Elon Musk is used to winning most of the battles he fights, even those that seem to be lost causes.
The serial entrepreneur has, for example, won many rounds against short-sellers, investors who bet stock prices will drop. These investors figure that the stocks they target are overvalued or that the companies behind the stocks won't be able to sustain the growth they promised to investors.

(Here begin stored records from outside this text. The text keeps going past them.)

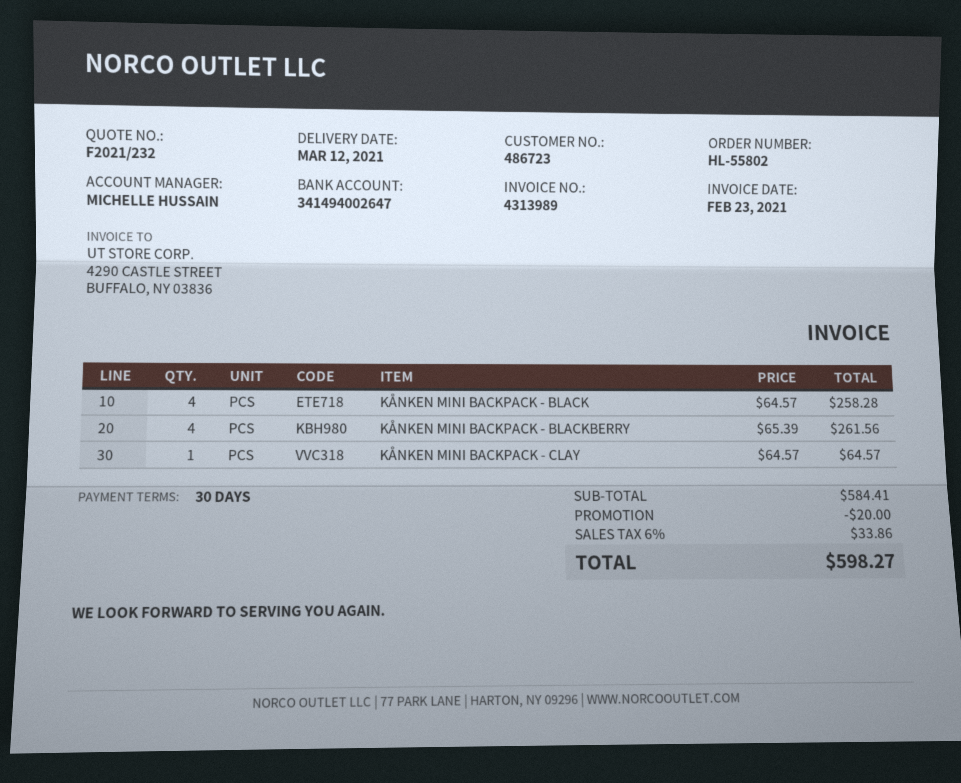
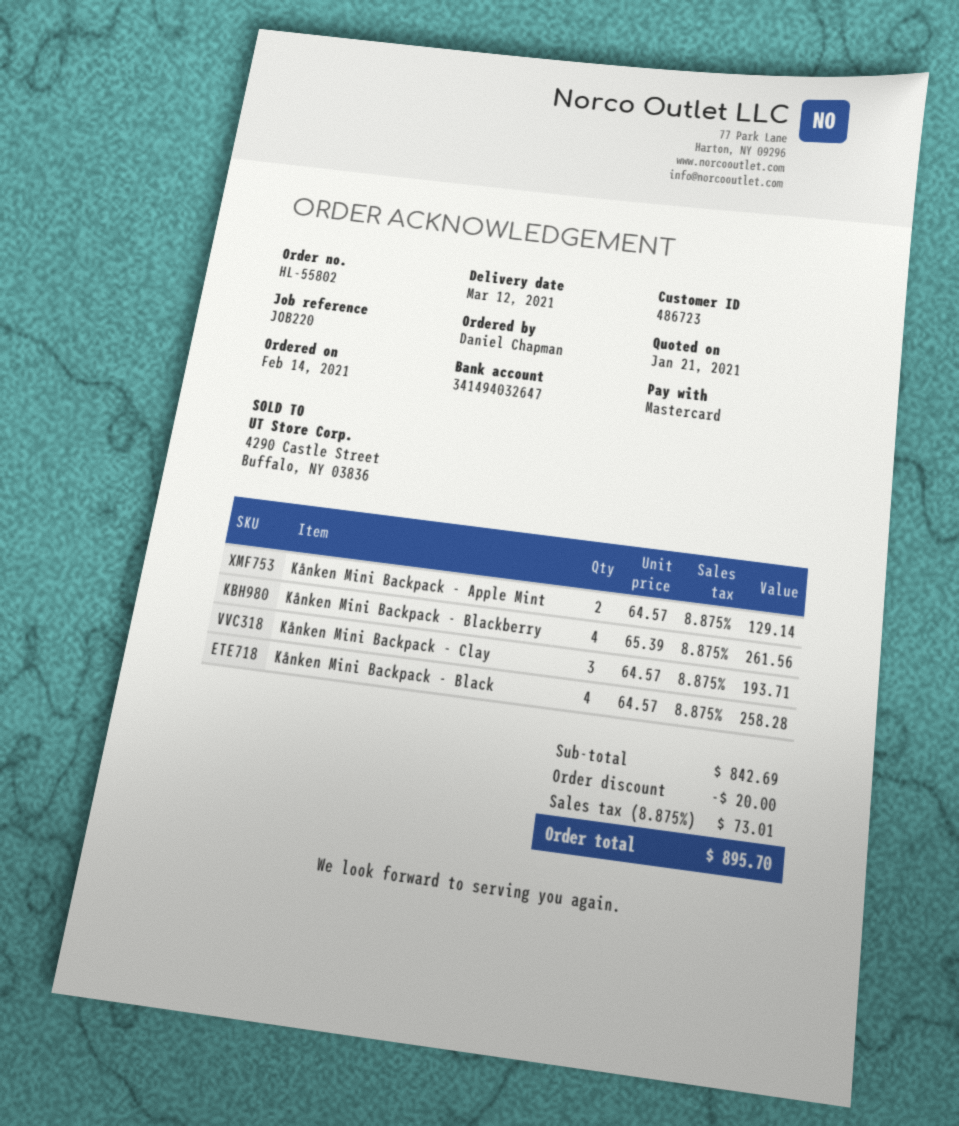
bank account: 341494002647 -> 341494032647
KÅNKEN MINI BACKPACK - CLAY: 1 x 64.57 = 64.57 -> 3 x 64.57 = 193.71
Kånken Mini Backpack - Apple Mint: none -> 2 x 64.57 = 129.14
subtotal: 584.41 -> 842.69
tax: 6% = 33.86 -> 8.875% = 73.01
total: 598.27 -> 895.70

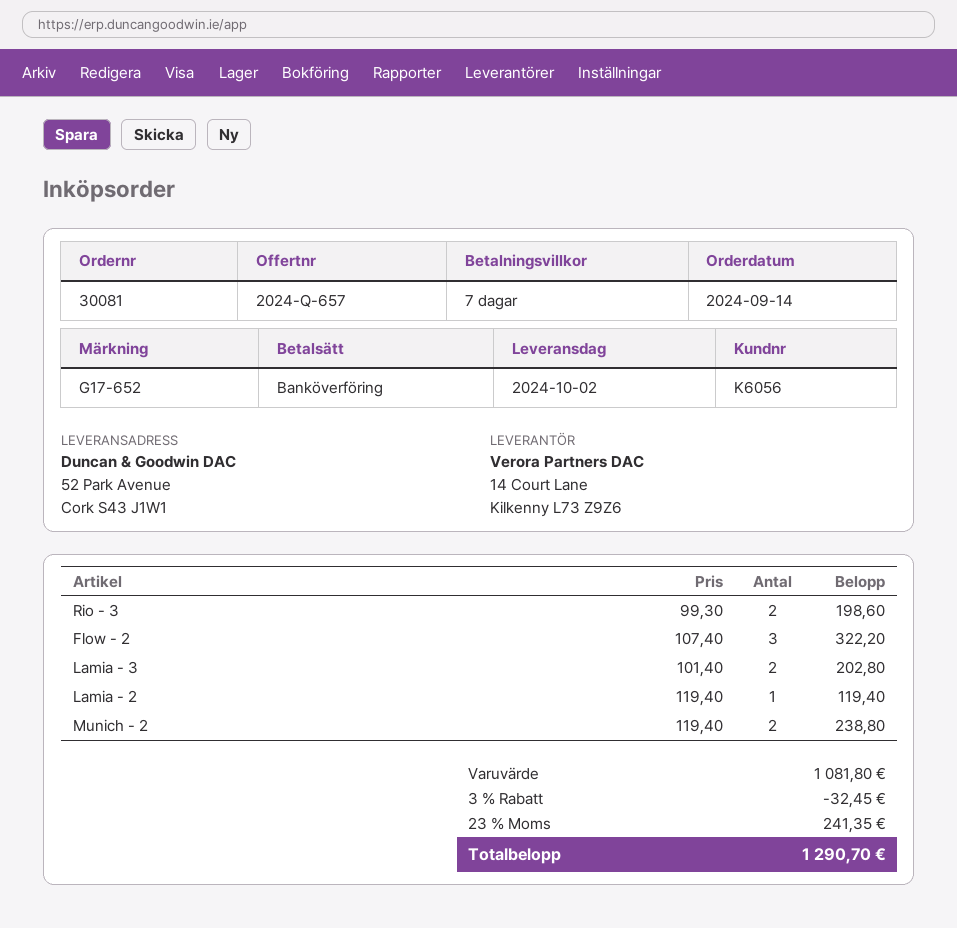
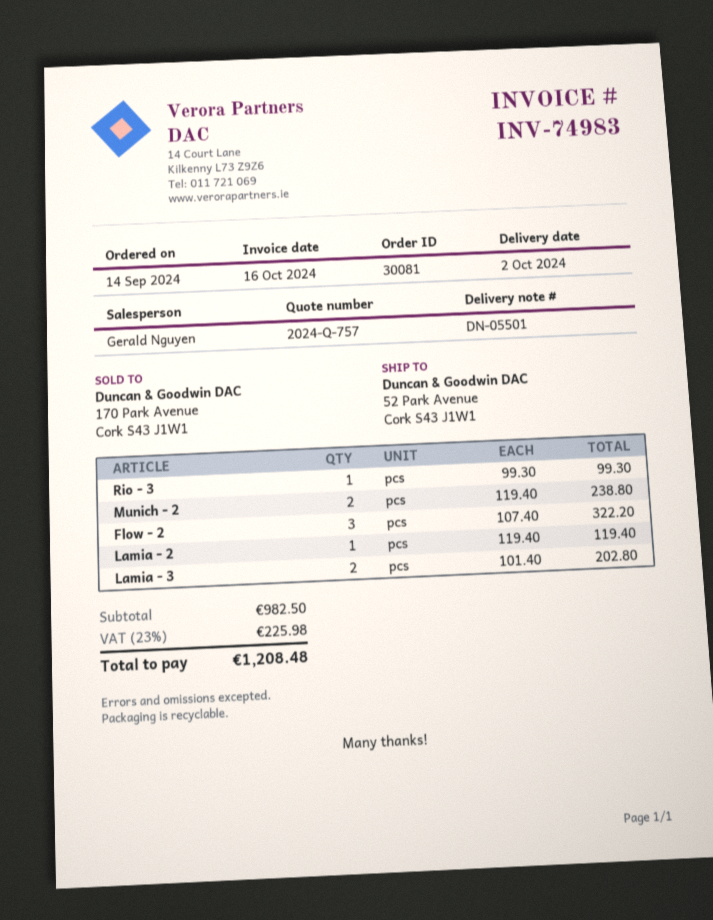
quote number: 2024-Q-657 -> 2024-Q-757
Rio - 3: 2 x 99.30 = 198.60 -> 1 x 99.30 = 99.30
subtotal: 1081.80 -> 982.50
discount: 3% = 32.45 -> none
tax: 23% = 241.35 -> 23% = 225.98
total: 1290.70 -> 1208.48

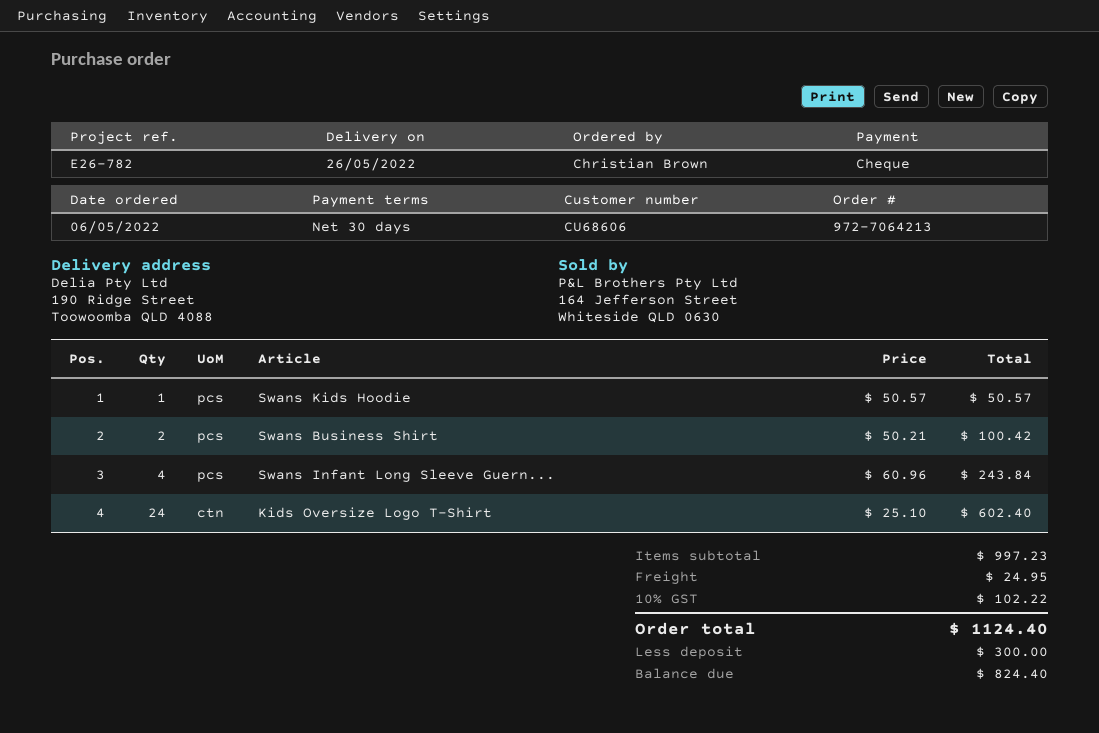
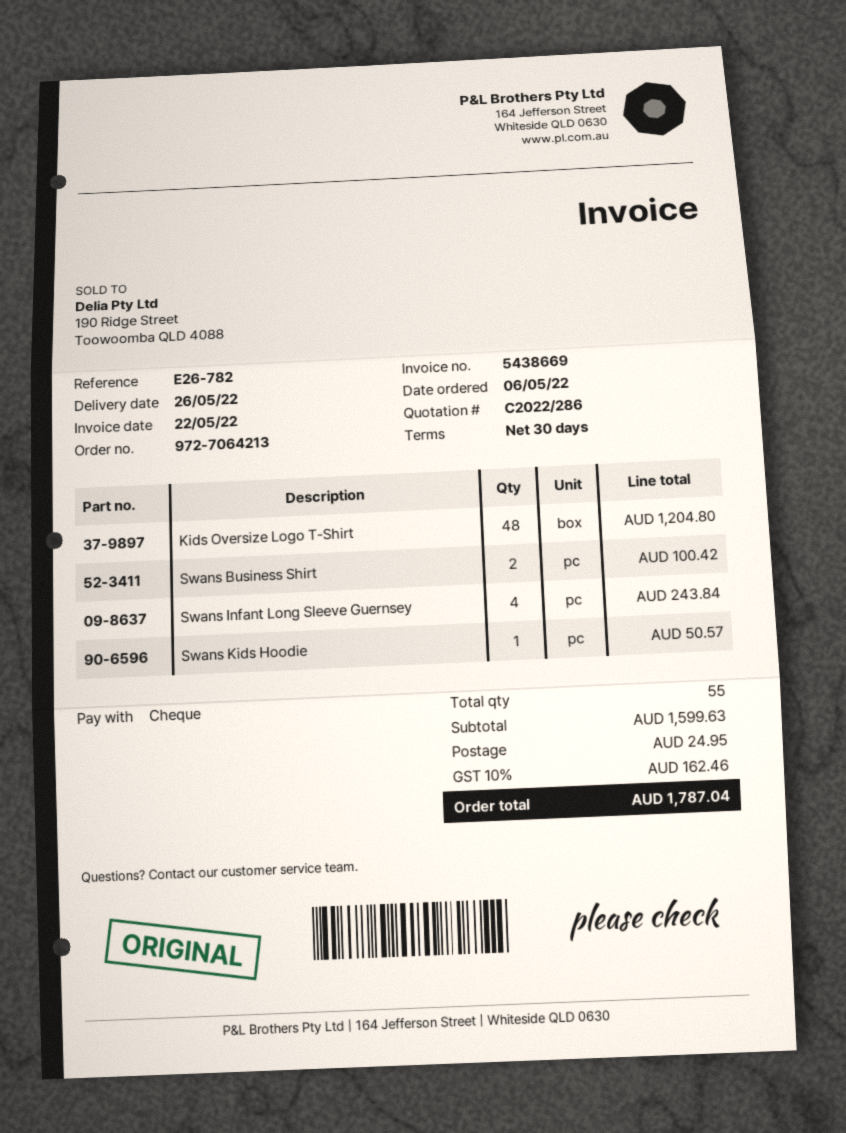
Kids Oversize Logo T-Shirt: 24 for 602.40 -> 48 for 1204.80
subtotal: 997.23 -> 1599.63
tax: 10% = 102.22 -> 10% = 162.46
total: 1124.40 -> 1787.04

Tesla, (TSLA) like other tech groups like Apple (AAPL) and Nvidia, (NVDA) is one of the companies in which a lot of short positions have been built.
Musk managed to show short-sellers that the electric-vehicle manufacturer could mass-produce cars, become profitable over the long term and expand internationally with two factories, one in Shanghai and another near Berlin in Germany.
Defeat the 'Woke Mind Virus'
He thus managed to make people forget that Tesla twice came close to filing for bankruptcy.
The company currently produces five models: the Model 3 entry-level sedan, the Model S luxury sedan, the Model Y midsize SUV, the Model X luxury SUV and the Tesla Semi. In a few months, Tesla (TSLA) will complete this range with its very first pickup truck, the Cybertruck.
There are also his legal battles he's won, even though those matters started out badly.
In summer 2018, as the world sought to rescue children trapped in a cave in Thailand, Musk called Vernon Unsworth a "pedo guy" on Twitter. That's because the British diver accused him of "a publicity stunt" by sending a miniature submarine to help extract the Thai schoolboys.
The billionaire successfully defended himself against a defamation lawsuit Unsworth brought against him in Los Angeles.
Recently, a San Francisco jury cleared him of stock-market-manipulation charges after he claimed in the summer of 2018 to have secured financing to take Tesla private.
The plaintiffs claimed Musk did not have funding when he posted the tweet. But the jury decided otherwise and found in favor of the billionaire.
For several months now, Musk has been engaged in a battle to defeat what he calls the "woke mind virus," which comes down to progressive ideas. In the US this is represented by the progressive left wing of the Democratic Party.
According to Musk, the "woke mind virus" wants to impose on society values such as racial diversity, gender equality, gender identity, and ESG (environmental, social and corporate governance) policies, with no thought about diversity of opinions and freedom of speech.
He says woke people are intolerant and that wokeism leads to cancel culture, in other words, to intolerance and dictatorship of thought.
After having regularly demonized the progressives on social media, the techno king, as he's known at Tesla, has just launched the second phase of his offensive against the "woke mind virus."
'Moral Cloak'
This phase of the strategy consists of stripping wokeism to show, according to him, that it is only an excuse some use to avoid looking at themselves in the mirror.
"Many go woke for the moral cloak," the billionaire posted on Twitter on Feb. 22.
"Turning judgment from metoo you," he added.
The entrepreneur suggests that wokeism is a way for some to add morality to their own lives, offsetting something immoral or bad about them.
People become woke or call themselves woke because they want to feel morally superior, Musk seems to say.
To support his point, the tech mogul takes the example of the #Metoo movement, which he considers a cornerstone in the rise of wokeism. Musk thus seems to state that some people use #Metoo to judge others and to avoid looking at, and to divert attention from, themselves.
For the billionaire, Phase 2 in the battle against wokeism seems to boil down to this: there is no ideology, no substance, behind the movement. Woke people are just people who feel bad about themselves and attack others in an effort to feel good.
Potential victory in this phase of the confrontation rests with the billionaire's fans: Will they now take up these arguments on their own? Or will they fight him off on this point?